[Stored items]

★ ★ ★ ★ ★

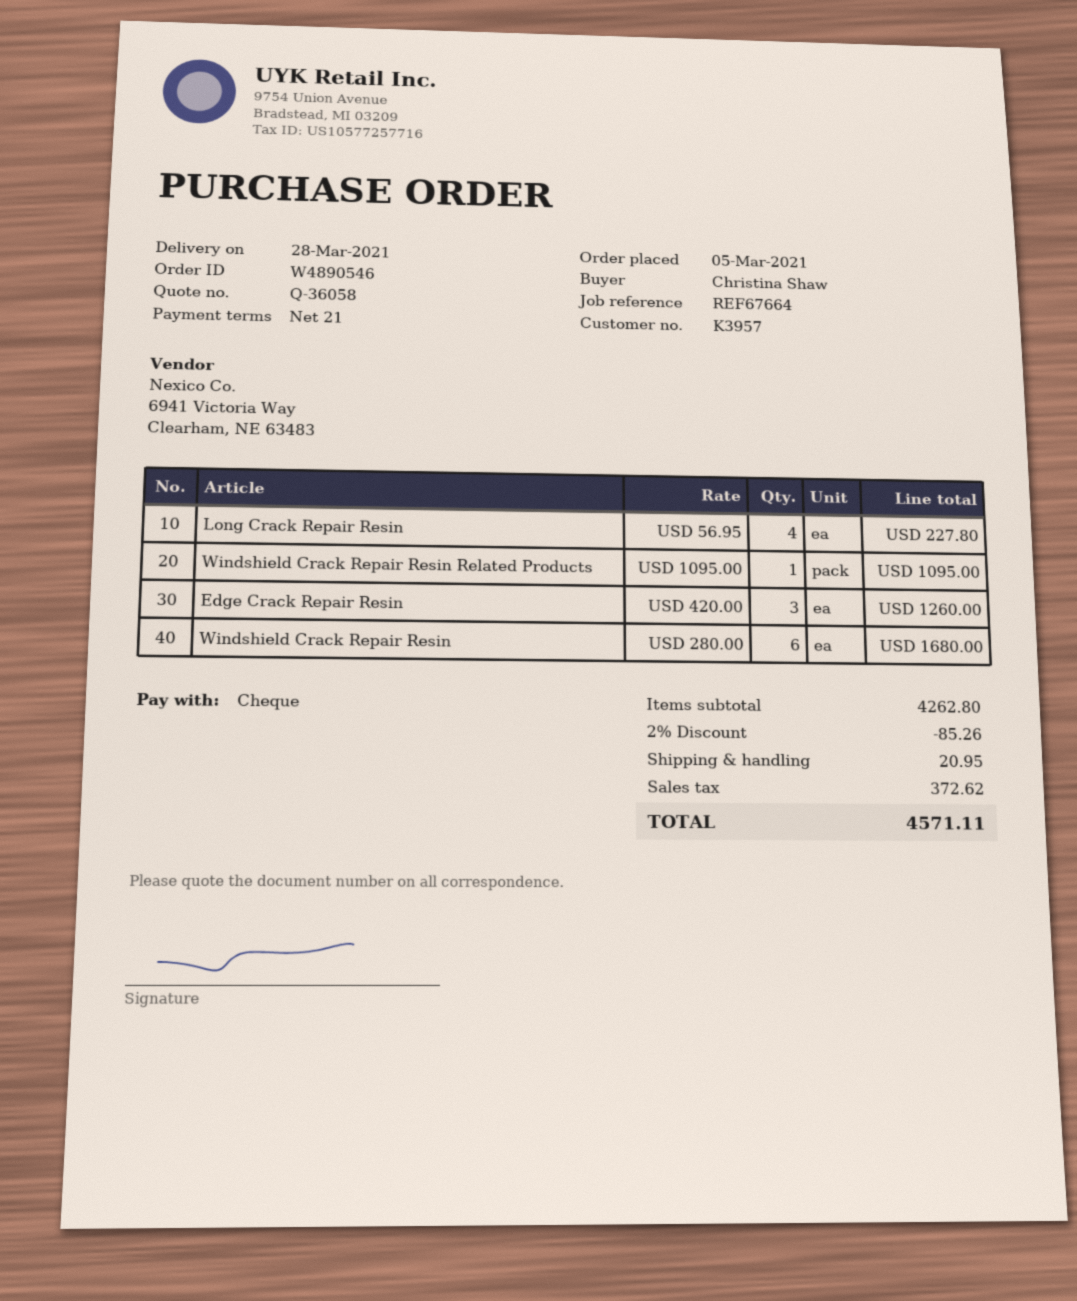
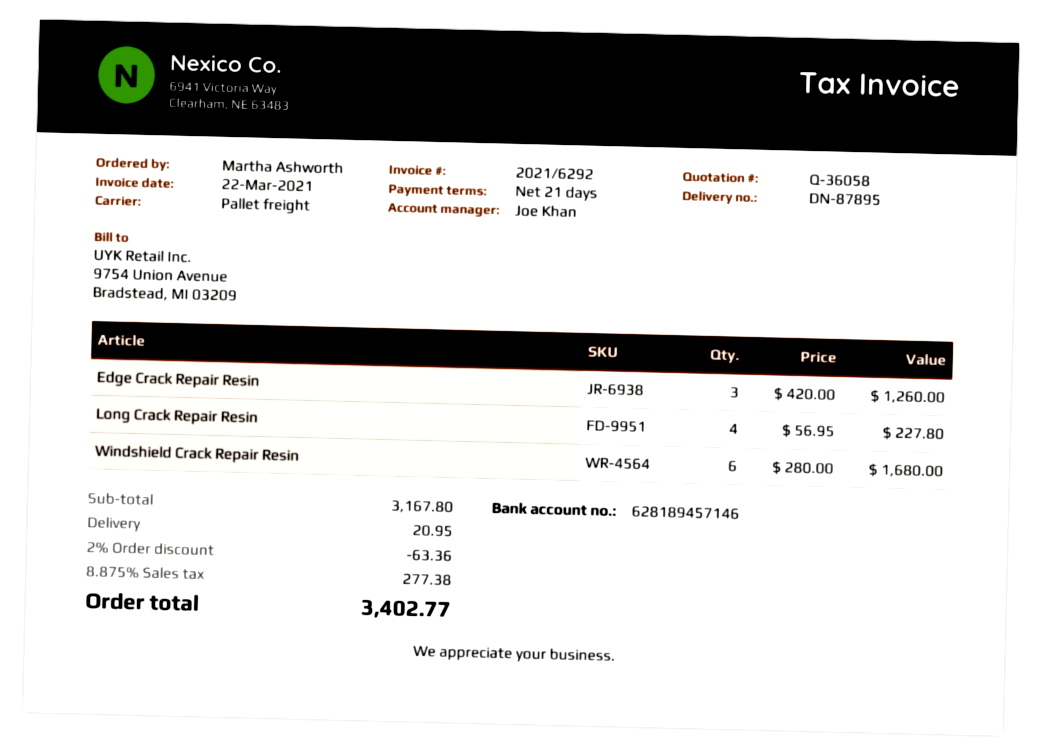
ordered by: Christina Shaw -> Martha Ashworth
Windshield Crack Repair Resin Related Products: 1 x 1095.00 = 1095.00 -> none
subtotal: 4262.80 -> 3167.80
discount: 2% = 85.26 -> 2% = 63.36
tax: 372.62 -> 277.38
total: 4571.11 -> 3402.77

★ ★ ★ ★ ★

→ **EXERCISE**
Print all of the entries word for word. Omit the pictures they contain.

→ **ANSWER TO THE EXERCISE**
ordered by: Christina Shaw -> Martha Ashworth
Windshield Crack Repair Resin Related Products: 1 x 1095.00 = 1095.00 -> none
subtotal: 4262.80 -> 3167.80
discount: 2% = 85.26 -> 2% = 63.36
tax: 372.62 -> 277.38
total: 4571.11 -> 3402.77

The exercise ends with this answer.